Our RT-PCR analysis showed that the level of collagen II and aggrecan mRNA was decreased, but osteocalcin and collagen I mRNA were not affected in the early healing stages when compared to controls. These data further indicate that the deleted Ihh affects the chondrogenesis but does not affect the fracture healing process.

Additionally, Hh signaling pathway plays a key role in the carcinogenesis, including primary colon cancers, metastatic disease, human carcinoma xenografts9, and human colon carcinoma cell lines34,35. The inhibitor of hedgehog signaling pathway has been used to treat the carcinoma36. In addition, several Hh pathway inhibitors that target Smo have demonstrated single-agent efficacy in patients with ligand-independent tumors6,13,15,16,37,38,39. Cyclopamine was the first Smo inhibitor to be tested in humans. In this study, we demonstrated that the administration of cyclopamine did not affect fibular fracture healing process in the fracture model.

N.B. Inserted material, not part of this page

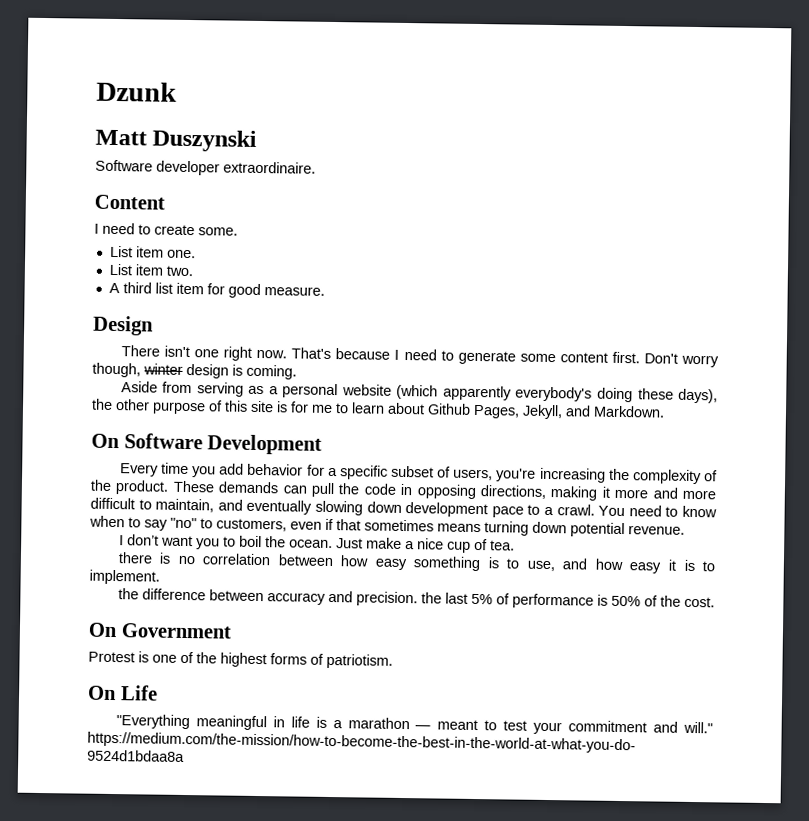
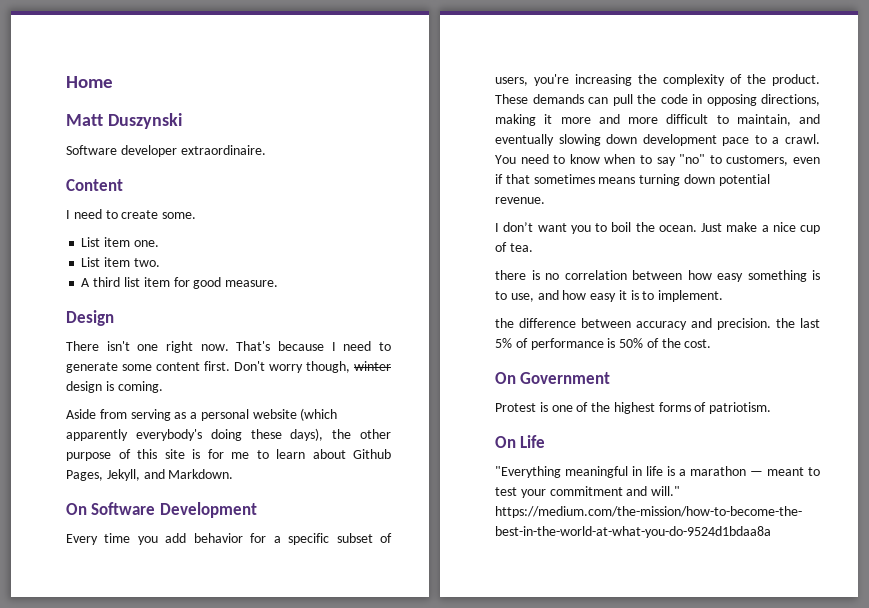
[96,81,177,102] Dzunk -> [66,76,113,88] Home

A potential limitation of this study is that the fibula is the slenderest bone of all the long bones in the vertebrate animals, which is not like the tibia that is a weight bearing bone. Another limitation of our study is that the mice are small animals. The data observed from the small animals may be not the same as the large animals. Thus, it is necessary to verify the finding using large animals before a clinical trial.

In summary, the data presented in this study indicates Ihh signaling may be a “switch” molecular during fracture healing and the deleted Ihh does not affect the fracture healing in this fibula fracture model.